## INSTRUCTIONS FOR THE TASK
When you find the word "with" in a line of the entries, please copy the whole line.

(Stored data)
○ ○ ○ ○ ○

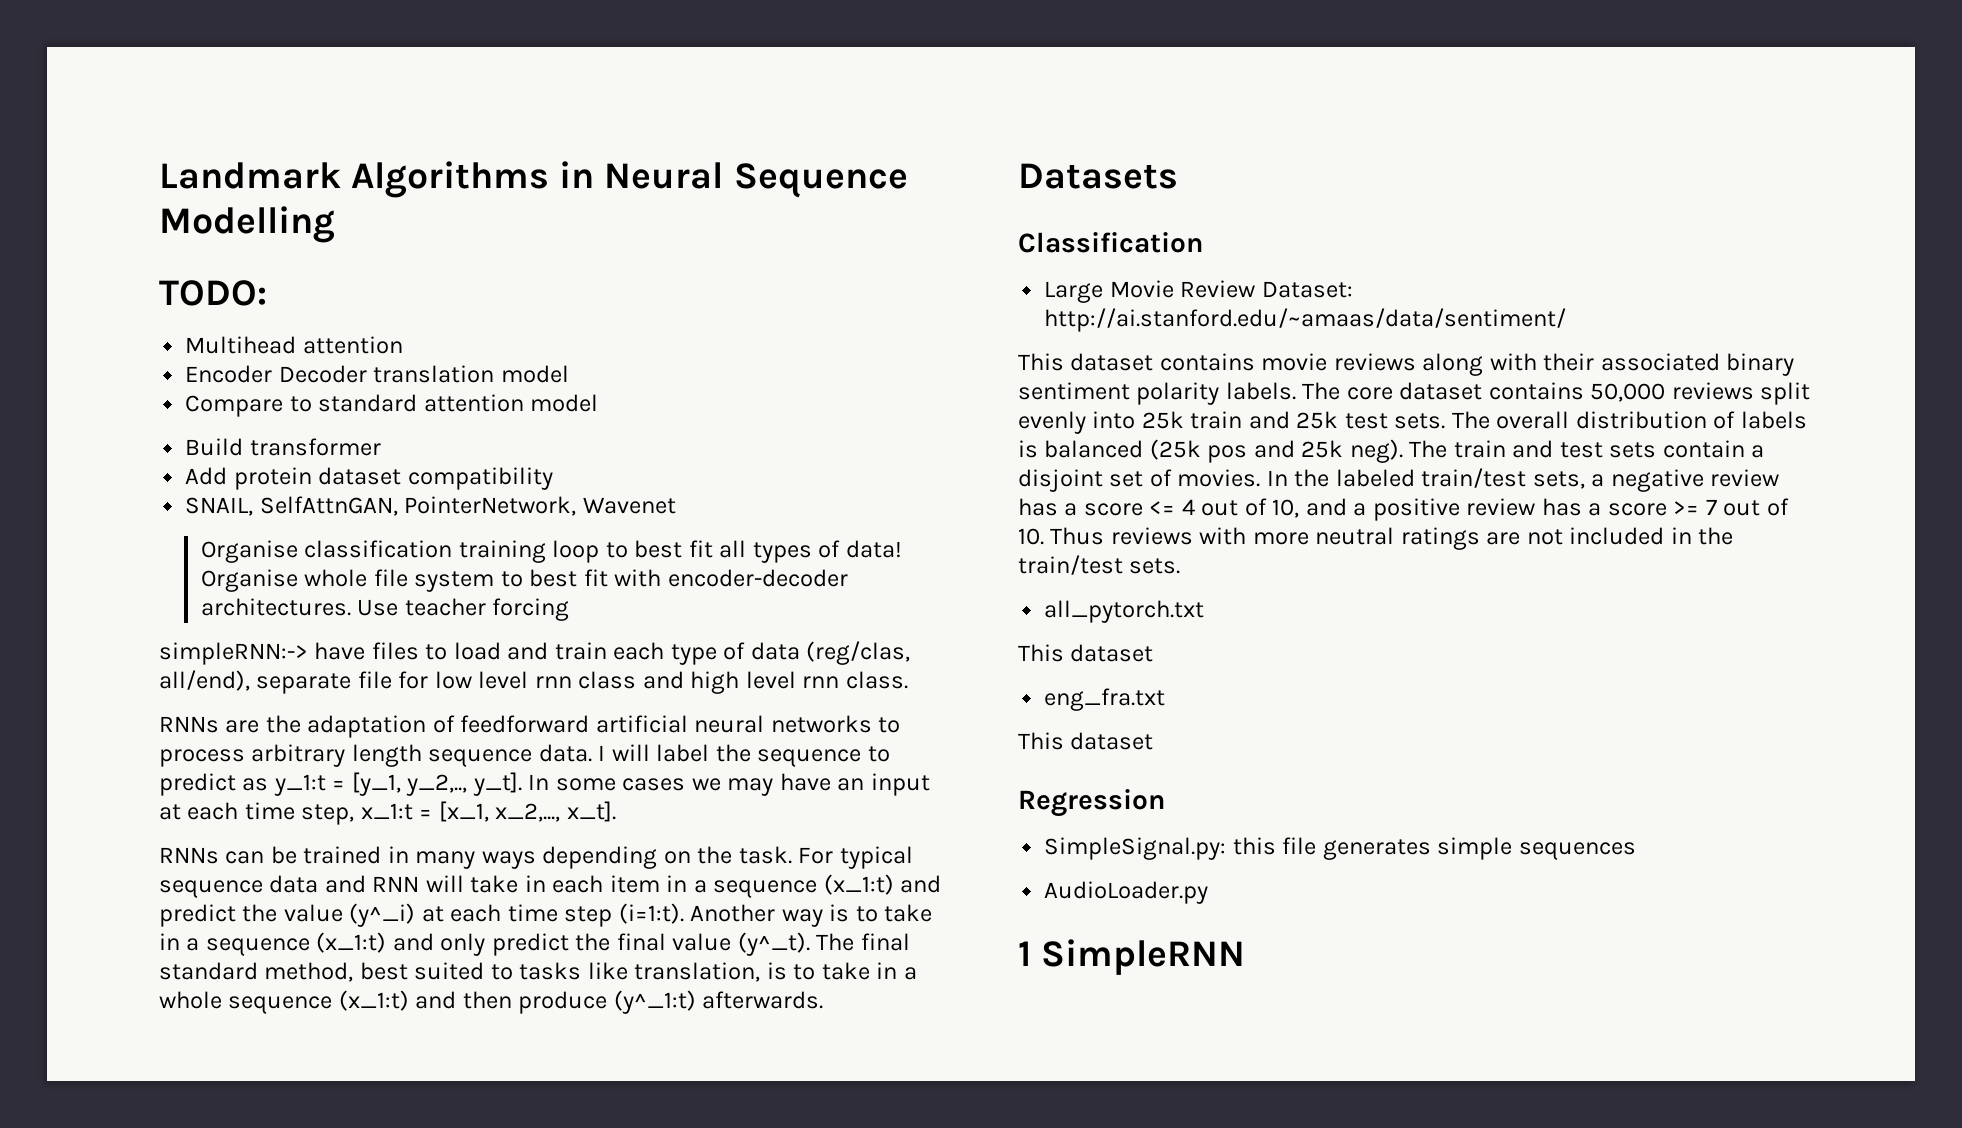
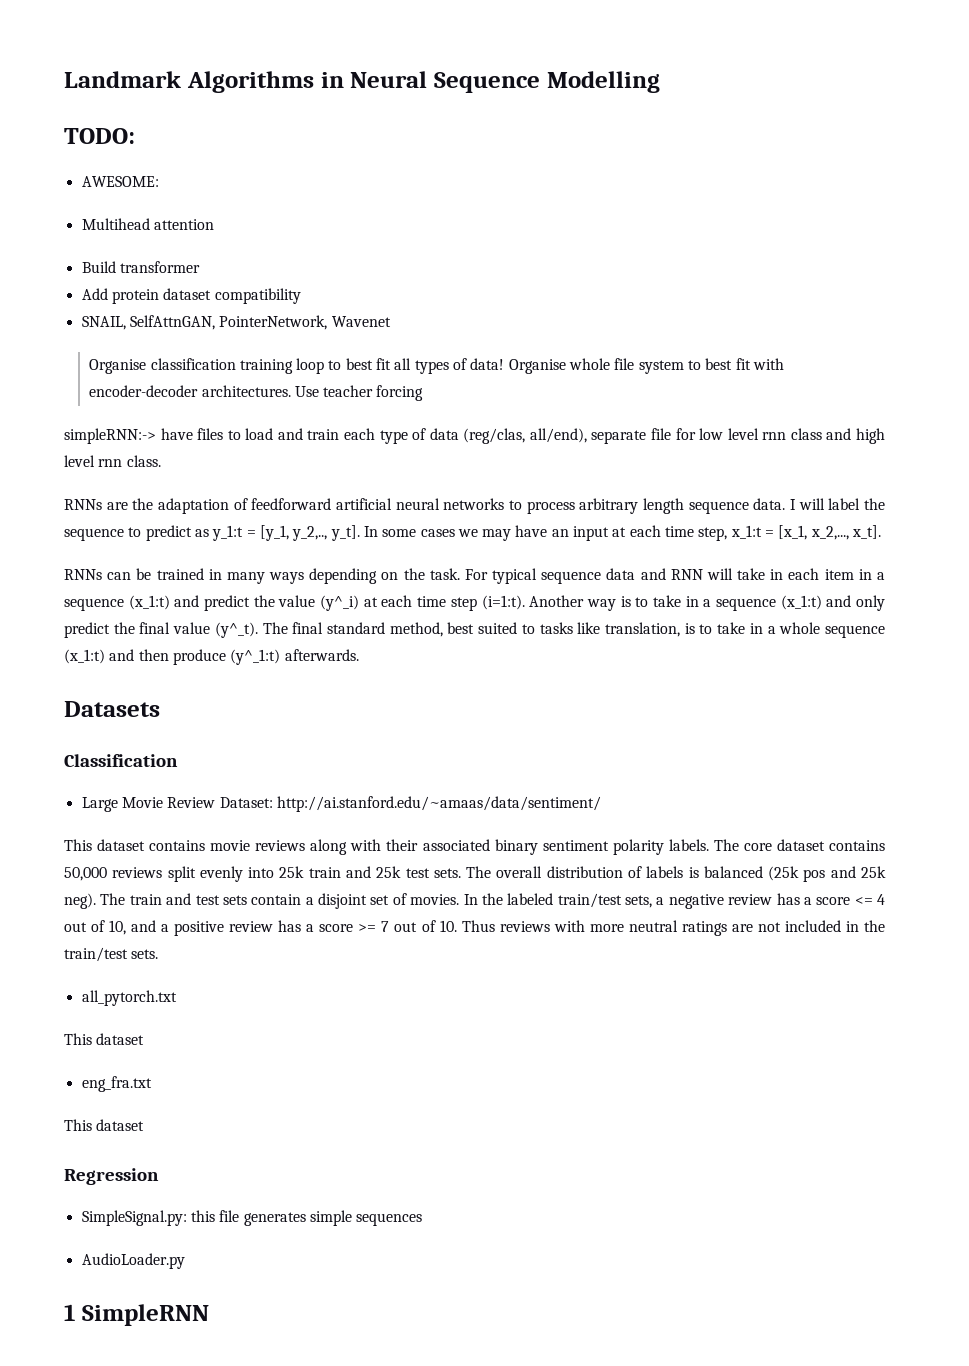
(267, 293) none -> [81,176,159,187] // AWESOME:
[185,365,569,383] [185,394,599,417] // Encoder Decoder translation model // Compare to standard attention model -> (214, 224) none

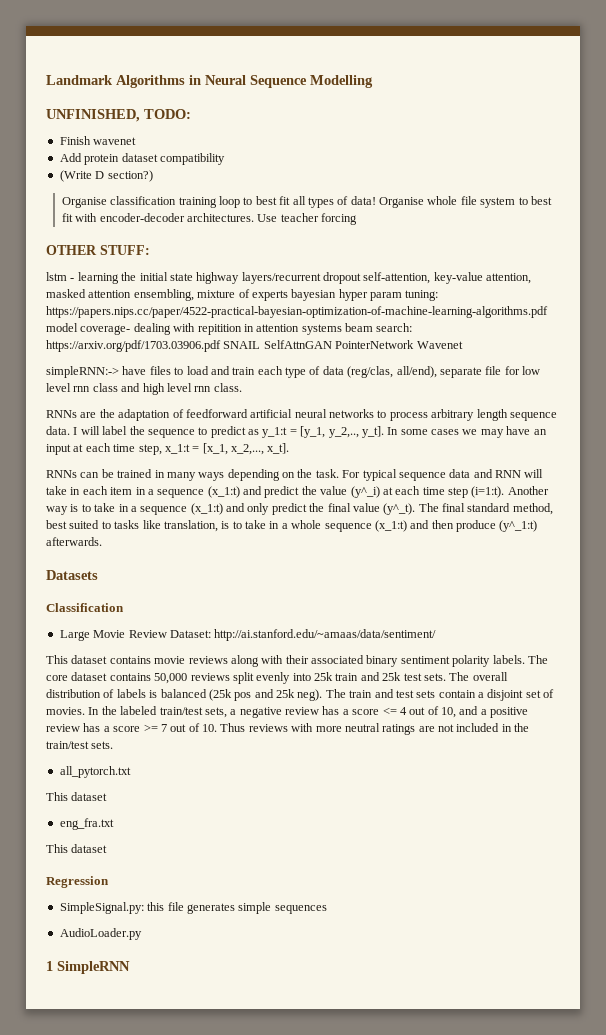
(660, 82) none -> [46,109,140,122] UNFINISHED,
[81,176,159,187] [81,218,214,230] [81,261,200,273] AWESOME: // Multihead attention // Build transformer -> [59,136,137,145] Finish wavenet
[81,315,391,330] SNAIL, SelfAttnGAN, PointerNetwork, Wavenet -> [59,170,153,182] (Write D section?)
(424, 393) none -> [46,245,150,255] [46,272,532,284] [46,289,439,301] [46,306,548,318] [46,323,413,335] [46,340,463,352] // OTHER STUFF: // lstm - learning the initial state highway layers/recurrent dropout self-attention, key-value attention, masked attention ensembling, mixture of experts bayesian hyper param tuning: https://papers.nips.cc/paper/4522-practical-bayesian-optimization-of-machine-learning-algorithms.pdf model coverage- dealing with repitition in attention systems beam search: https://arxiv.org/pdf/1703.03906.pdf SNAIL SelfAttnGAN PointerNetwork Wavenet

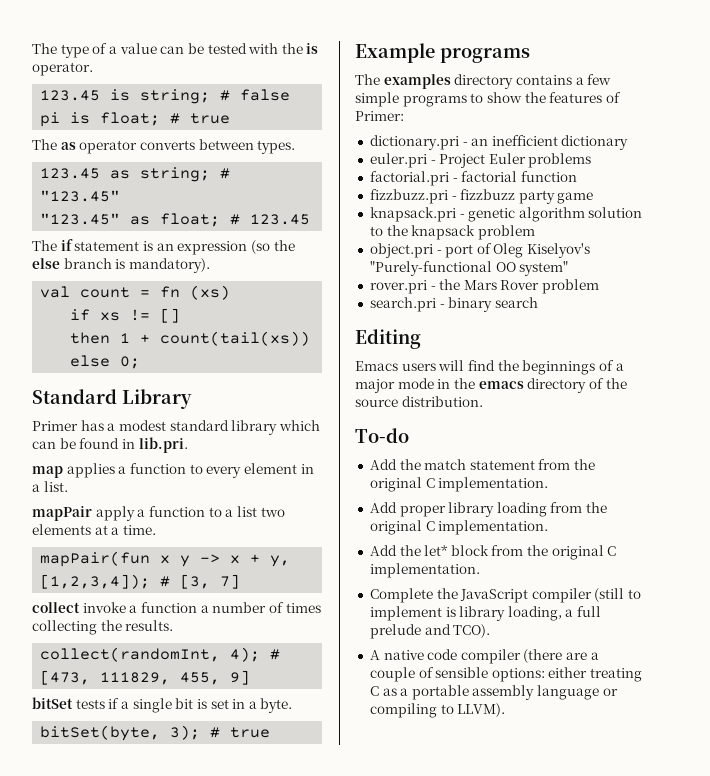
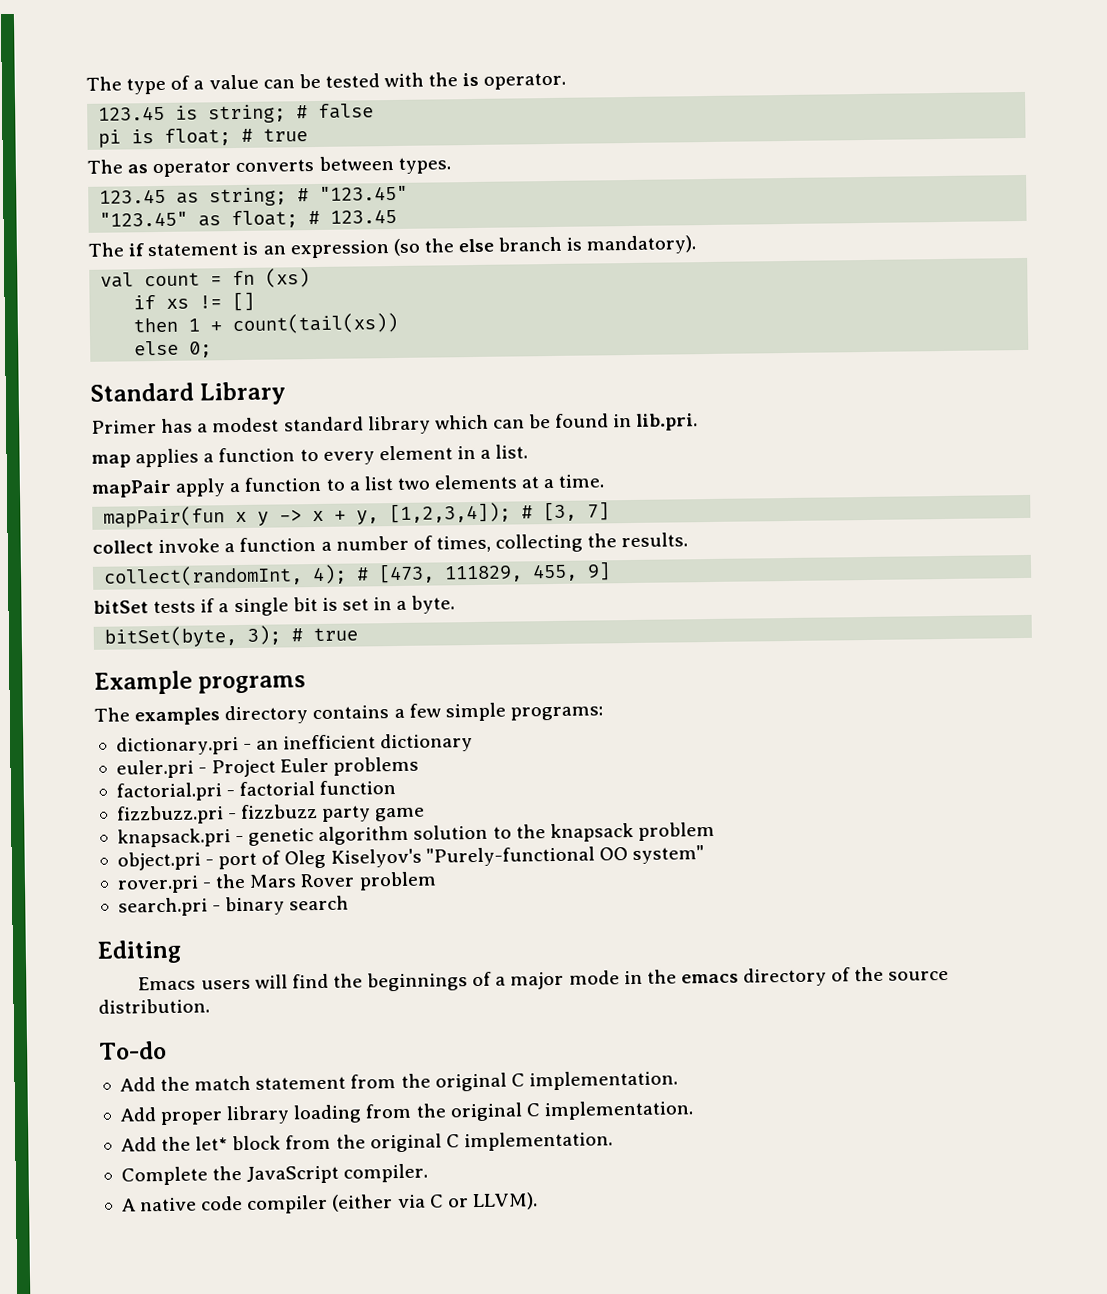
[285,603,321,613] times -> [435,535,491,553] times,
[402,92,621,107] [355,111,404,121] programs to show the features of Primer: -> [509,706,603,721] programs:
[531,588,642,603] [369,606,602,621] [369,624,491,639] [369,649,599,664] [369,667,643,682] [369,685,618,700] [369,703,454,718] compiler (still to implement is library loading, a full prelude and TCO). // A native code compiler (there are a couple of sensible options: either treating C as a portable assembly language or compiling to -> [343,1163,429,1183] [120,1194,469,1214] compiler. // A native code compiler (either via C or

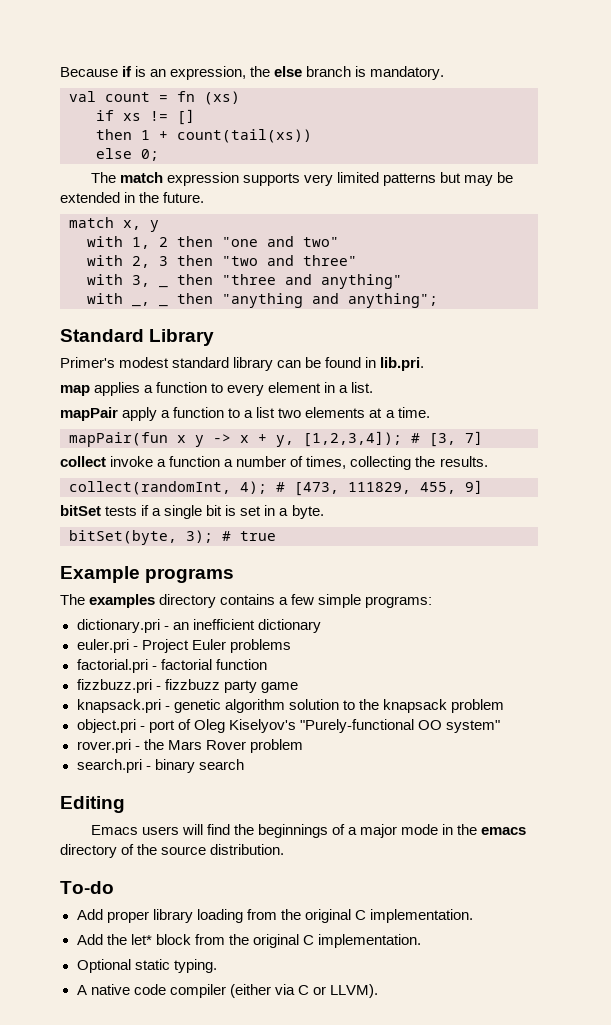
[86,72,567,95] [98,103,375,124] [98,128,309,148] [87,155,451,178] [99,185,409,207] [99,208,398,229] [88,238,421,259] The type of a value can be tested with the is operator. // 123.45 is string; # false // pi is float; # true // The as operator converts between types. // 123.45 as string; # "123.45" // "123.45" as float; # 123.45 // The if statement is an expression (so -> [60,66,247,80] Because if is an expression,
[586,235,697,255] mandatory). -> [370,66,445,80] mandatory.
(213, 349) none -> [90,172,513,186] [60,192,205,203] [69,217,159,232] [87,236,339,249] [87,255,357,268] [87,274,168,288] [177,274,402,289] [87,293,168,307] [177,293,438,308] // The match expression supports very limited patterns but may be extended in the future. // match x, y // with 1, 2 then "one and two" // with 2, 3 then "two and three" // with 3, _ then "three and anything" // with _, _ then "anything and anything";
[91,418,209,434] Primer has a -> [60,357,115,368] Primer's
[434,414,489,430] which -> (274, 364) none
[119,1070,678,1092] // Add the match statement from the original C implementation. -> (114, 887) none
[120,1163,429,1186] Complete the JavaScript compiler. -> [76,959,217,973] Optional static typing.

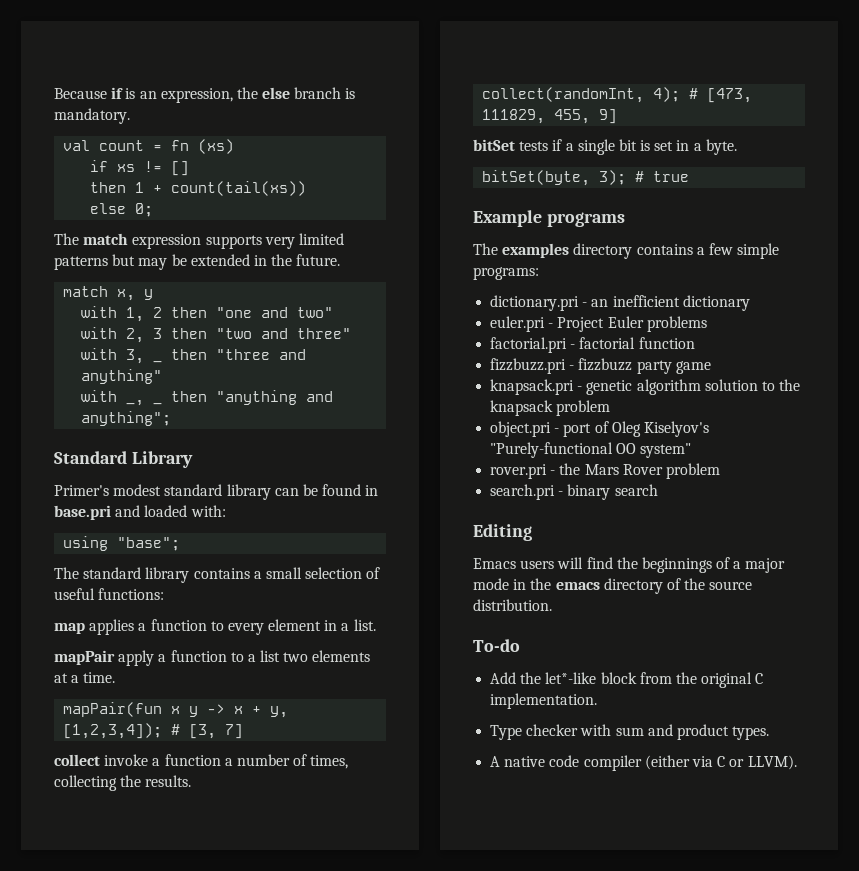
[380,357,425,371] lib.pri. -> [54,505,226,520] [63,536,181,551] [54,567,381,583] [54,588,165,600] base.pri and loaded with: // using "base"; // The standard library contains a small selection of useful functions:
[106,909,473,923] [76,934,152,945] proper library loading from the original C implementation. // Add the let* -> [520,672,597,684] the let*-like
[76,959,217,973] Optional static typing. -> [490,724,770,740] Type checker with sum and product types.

○ ○ ○ ○ ○

## TASK RESPONSE
(424, 393) none -> [46,245,150,255] [46,272,532,284] [46,289,439,301] [46,306,548,318] [46,323,413,335] [46,340,463,352] // OTHER STUFF: // lstm - learning the initial state highway layers/recurrent dropout self-attention, key-value attention, masked attention ensembling, mixture of experts bayesian hyper param tuning: https://papers.nips.cc/paper/4522-practical-bayesian-optimization-of-machine-learning-algorithms.pdf model coverage- dealing with repitition in attention systems beam search: https://arxiv.org/pdf/1703.03906.pdf SNAIL SelfAttnGAN PointerNetwork Wavenet
[86,72,567,95] [98,103,375,124] [98,128,309,148] [87,155,451,178] [99,185,409,207] [99,208,398,229] [88,238,421,259] The type of a value can be tested with the is operator. // 123.45 is string; # false // pi is float; # true // The as operator converts between types. // 123.45 as string; # "123.45" // "123.45" as float; # 123.45 // The if statement is an expression (so -> [60,66,247,80] Because if is an expression,
(213, 349) none -> [90,172,513,186] [60,192,205,203] [69,217,159,232] [87,236,339,249] [87,255,357,268] [87,274,168,288] [177,274,402,289] [87,293,168,307] [177,293,438,308] // The match expression supports very limited patterns but may be extended in the future. // match x, y // with 1, 2 then "one and two" // with 2, 3 then "two and three" // with 3, _ then "three and anything" // with _, _ then "anything and anything";
[380,357,425,371] lib.pri. -> [54,505,226,520] [63,536,181,551] [54,567,381,583] [54,588,165,600] base.pri and loaded with: // using "base"; // The standard library contains a small selection of useful functions:
[76,959,217,973] Optional static typing. -> [490,724,770,740] Type checker with sum and product types.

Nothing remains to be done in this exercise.